[Records drawn from a dataset]
▬▬▬▬▬▬▬▬▬▬

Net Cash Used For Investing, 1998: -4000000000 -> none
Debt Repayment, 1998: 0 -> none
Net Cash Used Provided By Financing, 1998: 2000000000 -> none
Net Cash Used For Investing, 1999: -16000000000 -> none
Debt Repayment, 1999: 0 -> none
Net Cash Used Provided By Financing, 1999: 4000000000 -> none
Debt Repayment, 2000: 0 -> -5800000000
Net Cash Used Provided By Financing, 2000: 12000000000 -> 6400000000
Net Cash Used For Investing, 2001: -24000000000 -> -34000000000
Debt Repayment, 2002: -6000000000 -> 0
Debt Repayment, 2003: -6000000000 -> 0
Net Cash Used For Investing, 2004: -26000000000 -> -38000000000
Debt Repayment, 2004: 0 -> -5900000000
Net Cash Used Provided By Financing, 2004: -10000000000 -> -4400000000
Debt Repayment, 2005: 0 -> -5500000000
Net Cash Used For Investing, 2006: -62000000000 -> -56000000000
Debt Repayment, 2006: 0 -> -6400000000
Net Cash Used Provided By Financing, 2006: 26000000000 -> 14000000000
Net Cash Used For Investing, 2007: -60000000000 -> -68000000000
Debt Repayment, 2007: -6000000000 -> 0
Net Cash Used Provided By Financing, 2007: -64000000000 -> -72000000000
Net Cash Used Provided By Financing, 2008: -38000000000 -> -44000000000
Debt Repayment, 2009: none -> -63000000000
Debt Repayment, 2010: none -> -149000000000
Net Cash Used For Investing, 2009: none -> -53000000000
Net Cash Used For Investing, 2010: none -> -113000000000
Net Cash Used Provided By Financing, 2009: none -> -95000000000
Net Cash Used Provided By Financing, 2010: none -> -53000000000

▬▬▬▬▬▬▬▬▬▬

Print only these lines, please. They run from the start of the entries above to the line containing "Debt Repayment, 2010: none -> -149000000000", both ends included, and must match exactly.

### [RESULT OF THE TASK]
Net Cash Used For Investing, 1998: -4000000000 -> none
Debt Repayment, 1998: 0 -> none
Net Cash Used Provided By Financing, 1998: 2000000000 -> none
Net Cash Used For Investing, 1999: -16000000000 -> none
Debt Repayment, 1999: 0 -> none
Net Cash Used Provided By Financing, 1999: 4000000000 -> none
Debt Repayment, 2000: 0 -> -5800000000
Net Cash Used Provided By Financing, 2000: 12000000000 -> 6400000000
Net Cash Used For Investing, 2001: -24000000000 -> -34000000000
Debt Repayment, 2002: -6000000000 -> 0
Debt Repayment, 2003: -6000000000 -> 0
Net Cash Used For Investing, 2004: -26000000000 -> -38000000000
Debt Repayment, 2004: 0 -> -5900000000
Net Cash Used Provided By Financing, 2004: -10000000000 -> -4400000000
Debt Repayment, 2005: 0 -> -5500000000
Net Cash Used For Investing, 2006: -62000000000 -> -56000000000
Debt Repayment, 2006: 0 -> -6400000000
Net Cash Used Provided By Financing, 2006: 26000000000 -> 14000000000
Net Cash Used For Investing, 2007: -60000000000 -> -68000000000
Debt Repayment, 2007: -6000000000 -> 0
Net Cash Used Provided By Financing, 2007: -64000000000 -> -72000000000
Net Cash Used Provided By Financing, 2008: -38000000000 -> -44000000000
Debt Repayment, 2009: none -> -63000000000
Debt Repayment, 2010: none -> -149000000000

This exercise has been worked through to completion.